JAKARTA (May 18): Palm oil surged about 5% to end near a record high as soybean oil powered to its highest level since 2008 and industry participants anticipated a drop in production in second-biggest grower Malaysia.
Better export data for the first half of May, a rebound in the Dalian market and some bargain buying are supporting palm oil prices, according to Sathia Varqa, owner of Palm Oil Analytics in Singapore.
Cargo surveyor data from Intertek Testing Services and AmSpec Agri showed Malaysian shipments rose between 17% and 19% during May 1-15 from a month earlier.

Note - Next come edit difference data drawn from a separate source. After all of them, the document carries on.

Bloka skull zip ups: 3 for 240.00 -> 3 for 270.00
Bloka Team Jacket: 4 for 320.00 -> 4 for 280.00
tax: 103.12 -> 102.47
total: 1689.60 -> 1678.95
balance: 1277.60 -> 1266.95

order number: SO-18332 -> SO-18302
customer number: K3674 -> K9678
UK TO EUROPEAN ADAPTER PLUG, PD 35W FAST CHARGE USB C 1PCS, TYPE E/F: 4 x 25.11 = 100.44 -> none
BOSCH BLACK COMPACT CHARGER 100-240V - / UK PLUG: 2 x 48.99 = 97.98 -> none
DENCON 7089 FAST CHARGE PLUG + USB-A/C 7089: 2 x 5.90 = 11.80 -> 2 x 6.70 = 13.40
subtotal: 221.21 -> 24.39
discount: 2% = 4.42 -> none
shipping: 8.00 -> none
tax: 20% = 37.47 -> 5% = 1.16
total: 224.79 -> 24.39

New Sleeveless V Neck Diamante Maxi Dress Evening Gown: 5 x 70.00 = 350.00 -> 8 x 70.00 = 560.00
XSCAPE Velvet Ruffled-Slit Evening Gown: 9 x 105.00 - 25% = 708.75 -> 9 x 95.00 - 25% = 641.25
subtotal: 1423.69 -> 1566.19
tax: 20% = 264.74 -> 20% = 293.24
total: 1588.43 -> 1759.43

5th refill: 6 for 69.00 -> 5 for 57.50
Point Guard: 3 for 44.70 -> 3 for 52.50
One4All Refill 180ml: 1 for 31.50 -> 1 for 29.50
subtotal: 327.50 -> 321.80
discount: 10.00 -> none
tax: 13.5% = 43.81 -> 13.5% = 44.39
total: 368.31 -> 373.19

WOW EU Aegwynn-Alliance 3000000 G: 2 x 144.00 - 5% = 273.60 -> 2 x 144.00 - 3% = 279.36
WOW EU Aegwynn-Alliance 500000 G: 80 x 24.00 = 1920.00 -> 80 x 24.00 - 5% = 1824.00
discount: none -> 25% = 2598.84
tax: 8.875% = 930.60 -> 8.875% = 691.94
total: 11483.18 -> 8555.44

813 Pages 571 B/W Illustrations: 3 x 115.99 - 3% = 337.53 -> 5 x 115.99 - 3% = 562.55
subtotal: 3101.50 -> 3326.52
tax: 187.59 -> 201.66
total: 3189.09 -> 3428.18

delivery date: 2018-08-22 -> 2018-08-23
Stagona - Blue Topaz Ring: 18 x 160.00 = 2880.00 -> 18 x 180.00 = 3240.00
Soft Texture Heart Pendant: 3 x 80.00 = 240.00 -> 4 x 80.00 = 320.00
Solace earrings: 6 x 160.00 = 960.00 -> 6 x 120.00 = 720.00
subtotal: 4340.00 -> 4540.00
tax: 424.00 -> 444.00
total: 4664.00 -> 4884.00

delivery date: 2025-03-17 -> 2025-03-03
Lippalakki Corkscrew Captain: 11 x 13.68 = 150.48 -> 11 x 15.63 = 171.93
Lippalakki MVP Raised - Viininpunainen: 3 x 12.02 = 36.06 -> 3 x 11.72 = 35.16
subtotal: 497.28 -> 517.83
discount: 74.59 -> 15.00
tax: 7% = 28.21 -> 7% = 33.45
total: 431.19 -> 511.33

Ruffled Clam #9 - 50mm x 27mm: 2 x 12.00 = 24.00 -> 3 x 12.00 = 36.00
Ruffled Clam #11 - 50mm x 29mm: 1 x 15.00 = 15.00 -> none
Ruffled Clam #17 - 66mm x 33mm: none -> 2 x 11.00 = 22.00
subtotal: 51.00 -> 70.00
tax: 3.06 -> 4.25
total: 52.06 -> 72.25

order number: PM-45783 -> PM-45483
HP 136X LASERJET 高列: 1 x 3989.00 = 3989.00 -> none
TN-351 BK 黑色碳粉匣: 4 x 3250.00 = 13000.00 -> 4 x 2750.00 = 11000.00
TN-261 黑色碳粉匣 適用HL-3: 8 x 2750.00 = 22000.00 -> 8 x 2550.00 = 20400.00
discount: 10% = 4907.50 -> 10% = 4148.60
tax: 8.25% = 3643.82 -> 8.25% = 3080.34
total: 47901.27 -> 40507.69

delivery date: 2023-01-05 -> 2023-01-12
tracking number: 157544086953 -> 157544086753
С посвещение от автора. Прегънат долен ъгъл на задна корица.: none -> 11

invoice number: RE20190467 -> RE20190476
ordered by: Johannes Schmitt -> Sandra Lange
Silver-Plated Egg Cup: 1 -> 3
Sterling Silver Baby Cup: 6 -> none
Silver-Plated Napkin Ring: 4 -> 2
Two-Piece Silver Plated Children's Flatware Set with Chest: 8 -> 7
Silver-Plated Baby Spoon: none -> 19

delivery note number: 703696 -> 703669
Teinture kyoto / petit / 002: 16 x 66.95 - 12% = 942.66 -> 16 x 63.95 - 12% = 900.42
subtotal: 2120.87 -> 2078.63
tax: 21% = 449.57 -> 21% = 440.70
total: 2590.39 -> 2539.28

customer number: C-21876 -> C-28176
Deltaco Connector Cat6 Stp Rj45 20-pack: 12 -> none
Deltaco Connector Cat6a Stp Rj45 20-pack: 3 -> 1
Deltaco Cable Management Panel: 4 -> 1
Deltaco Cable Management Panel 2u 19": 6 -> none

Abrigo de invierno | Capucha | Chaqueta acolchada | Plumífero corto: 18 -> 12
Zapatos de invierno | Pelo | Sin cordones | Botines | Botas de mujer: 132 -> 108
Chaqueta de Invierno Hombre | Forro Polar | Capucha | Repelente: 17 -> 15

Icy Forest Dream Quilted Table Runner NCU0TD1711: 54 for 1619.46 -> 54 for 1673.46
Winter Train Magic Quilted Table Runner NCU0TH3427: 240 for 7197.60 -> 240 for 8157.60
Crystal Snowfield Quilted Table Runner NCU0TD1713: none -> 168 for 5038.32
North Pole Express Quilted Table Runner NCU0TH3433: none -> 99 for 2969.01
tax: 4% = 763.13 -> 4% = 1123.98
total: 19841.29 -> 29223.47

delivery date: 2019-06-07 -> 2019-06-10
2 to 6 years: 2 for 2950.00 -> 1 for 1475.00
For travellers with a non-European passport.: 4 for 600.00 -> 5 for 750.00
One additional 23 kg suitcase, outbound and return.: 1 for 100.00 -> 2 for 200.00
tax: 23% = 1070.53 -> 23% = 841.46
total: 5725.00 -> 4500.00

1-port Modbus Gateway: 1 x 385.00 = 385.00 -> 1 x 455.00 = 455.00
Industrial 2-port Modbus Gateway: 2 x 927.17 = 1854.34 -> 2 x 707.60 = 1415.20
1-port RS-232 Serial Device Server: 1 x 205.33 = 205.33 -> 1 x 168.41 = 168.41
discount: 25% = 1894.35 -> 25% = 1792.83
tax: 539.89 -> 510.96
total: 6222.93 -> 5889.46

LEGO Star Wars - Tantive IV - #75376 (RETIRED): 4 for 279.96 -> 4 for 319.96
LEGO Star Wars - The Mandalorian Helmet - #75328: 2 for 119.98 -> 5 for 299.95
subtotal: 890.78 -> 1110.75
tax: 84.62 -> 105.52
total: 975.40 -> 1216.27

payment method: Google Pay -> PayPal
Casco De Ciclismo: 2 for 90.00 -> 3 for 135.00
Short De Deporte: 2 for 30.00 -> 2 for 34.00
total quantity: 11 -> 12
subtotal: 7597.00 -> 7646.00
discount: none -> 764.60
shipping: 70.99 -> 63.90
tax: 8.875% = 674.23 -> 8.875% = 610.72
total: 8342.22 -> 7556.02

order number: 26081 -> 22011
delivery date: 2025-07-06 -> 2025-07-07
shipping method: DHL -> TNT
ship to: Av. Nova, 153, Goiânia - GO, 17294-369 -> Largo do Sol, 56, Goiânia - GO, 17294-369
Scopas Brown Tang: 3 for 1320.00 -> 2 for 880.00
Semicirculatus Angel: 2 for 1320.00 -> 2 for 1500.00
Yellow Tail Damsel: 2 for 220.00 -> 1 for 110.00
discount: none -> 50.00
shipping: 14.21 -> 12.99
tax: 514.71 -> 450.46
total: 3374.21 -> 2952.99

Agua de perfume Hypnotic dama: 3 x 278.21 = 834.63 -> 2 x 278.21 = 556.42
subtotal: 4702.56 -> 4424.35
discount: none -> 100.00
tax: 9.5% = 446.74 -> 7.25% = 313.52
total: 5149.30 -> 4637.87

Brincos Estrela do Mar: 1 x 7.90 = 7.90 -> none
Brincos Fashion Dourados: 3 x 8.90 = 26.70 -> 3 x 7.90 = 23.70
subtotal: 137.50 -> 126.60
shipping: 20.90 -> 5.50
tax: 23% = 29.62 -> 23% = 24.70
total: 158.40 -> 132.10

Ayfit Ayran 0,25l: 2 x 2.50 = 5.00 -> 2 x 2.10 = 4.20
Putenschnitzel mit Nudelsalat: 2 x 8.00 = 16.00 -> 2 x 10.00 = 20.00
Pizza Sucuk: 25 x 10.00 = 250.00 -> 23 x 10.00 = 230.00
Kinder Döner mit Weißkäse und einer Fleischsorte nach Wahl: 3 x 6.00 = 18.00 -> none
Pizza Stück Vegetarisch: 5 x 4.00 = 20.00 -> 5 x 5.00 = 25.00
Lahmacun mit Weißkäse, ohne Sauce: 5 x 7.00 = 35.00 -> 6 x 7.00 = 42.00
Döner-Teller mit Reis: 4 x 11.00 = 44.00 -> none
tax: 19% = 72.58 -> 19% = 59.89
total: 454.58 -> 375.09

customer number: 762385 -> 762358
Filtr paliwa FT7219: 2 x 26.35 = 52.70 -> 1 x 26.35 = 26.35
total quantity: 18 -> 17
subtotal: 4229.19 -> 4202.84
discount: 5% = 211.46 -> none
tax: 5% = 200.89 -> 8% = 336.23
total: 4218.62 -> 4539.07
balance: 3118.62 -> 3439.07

Futures for August delivery rose 5.1% to close at RM4,457 a ton, the highest since the contract started trading in August 2020. Soybean oil, palm’s closest food and fuel substitute, rallied a third day in Chicago and is inching closer to a record high. Benchmark palm oil futures climbed to a record high last week.
Expectations of weaker output in Malaysia this month are also lifting palm prices higher, Varqa said. Some industry estimates suggested that yields in the country’s southern peninsula declined by more than 18% in the first half of May, he said.
Still, despite the dismal production recovery in the second quarter, market participants expected yields in Malaysia and Indonesia to rebound in the months ahead. That is reflected in palm’s forward curve, which showed the market in sharp backwardation with longer-dated prices lower than nearer ones.